Fatma’dan Sonra 40 Yıl (2022), Ta’rîz; Dişe Diş, Söze Söz! (2017), Ta’riz: Gri Şehrin Renkli Çocukları (2015) gibi başarılı belgesel filmlere imza atan Sezer Ağgez ile yeni filmi 30 Yaşında Öğrendiğim Şeyler (2024) hakkında konuştuk.
Bu yıl 25. Uluslararası İzmir Kısa Film Festivali Ulusal Belgesel Film Yarışması kapsamında finalist adaylarından olan 30 Yaşında Öğrendiğim Şeyler’e ve Sezer’e iyi şanslar diliyorum.
Kendimizi ifade etme ihtiyacı sanırım ilk insandan günümüze süregelen, değişmeyen en evrensel duygumuzdur. Grafiti de tüm sanat dalları gibi bir ifade aracı olarak kullanılıyor. Ancak bazı kültürlerde grafitinin vandalizm olarak kabul edildiğine şahit oluyoruz. Özellikle birçok ülkede duvarlara yazı yazmak siyasi suçların başında geliyor. 30 Yaşında Öğrendiğim Şeyler bu bağlamda grafiti sanatının politik ve sanatsal yapısını da gündeme getirmiş oluyor diyebilir miyiz?

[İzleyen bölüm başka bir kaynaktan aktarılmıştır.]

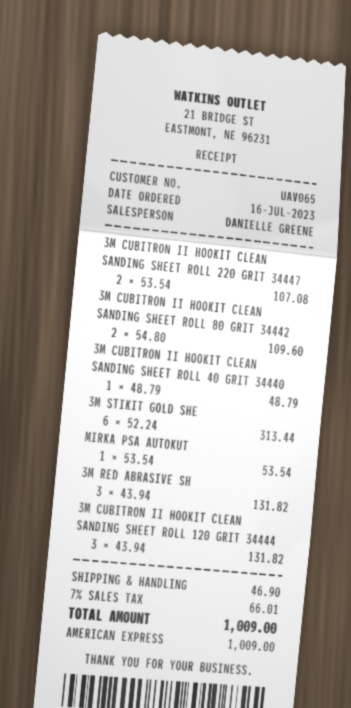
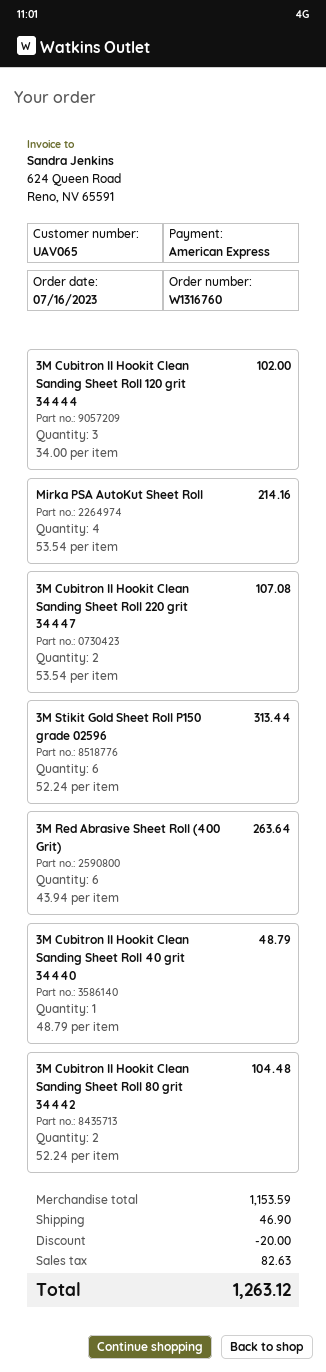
3M CUBITRON II HOOKIT CLEAN SANDING SHEET ROLL 80 GRIT 34442: 2 x 54.80 = 109.60 -> 2 x 52.24 = 104.48
MIRKA PSA AUTOKUT: 1 x 53.54 = 53.54 -> 4 x 53.54 = 214.16
3M RED ABRASIVE SH: 3 x 43.94 = 131.82 -> 6 x 43.94 = 263.64
3M CUBITRON II HOOKIT CLEAN SANDING SHEET ROLL 120 GRIT 34444: 3 x 43.94 = 131.82 -> 3 x 34.00 = 102.00
discount: none -> 20.00
tax: 66.01 -> 82.63
total: 1009.00 -> 1263.12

Elbette diyebiliriz; ancak bir diğer yandan bazı kalıplardan artık uzaklaşmamız gerektiğine de inanıyorum. 2015’te ilk belgeselim olan Ta’riz; Gri Şehrin Renkli Çocukları’nı çekerken görüştüğümüz her sanatçıdan “Biz sadece isimlerimizi duvarlara yazmaktan başka bir şey yapmıyoruz.” gibi söylemlere şahit olmuştum. Tabii geçen dönemde hem fikirler değişebilir hem de o günden bugüne sanatsal güdülerinin yanında politik bir duruş sergilemek isteyen sanatçılar da olabilir. Ancak genellikle grafiti denince ilk etapta herkes bir “benlik” mücadelesinden bahseder. Ardından da sadece onların anlayabileceği -her ne kadar şu sıralarda çok az sanatçının heves ettiği ve eskimiş bir gelenek olsa da- adrenalin duygusu…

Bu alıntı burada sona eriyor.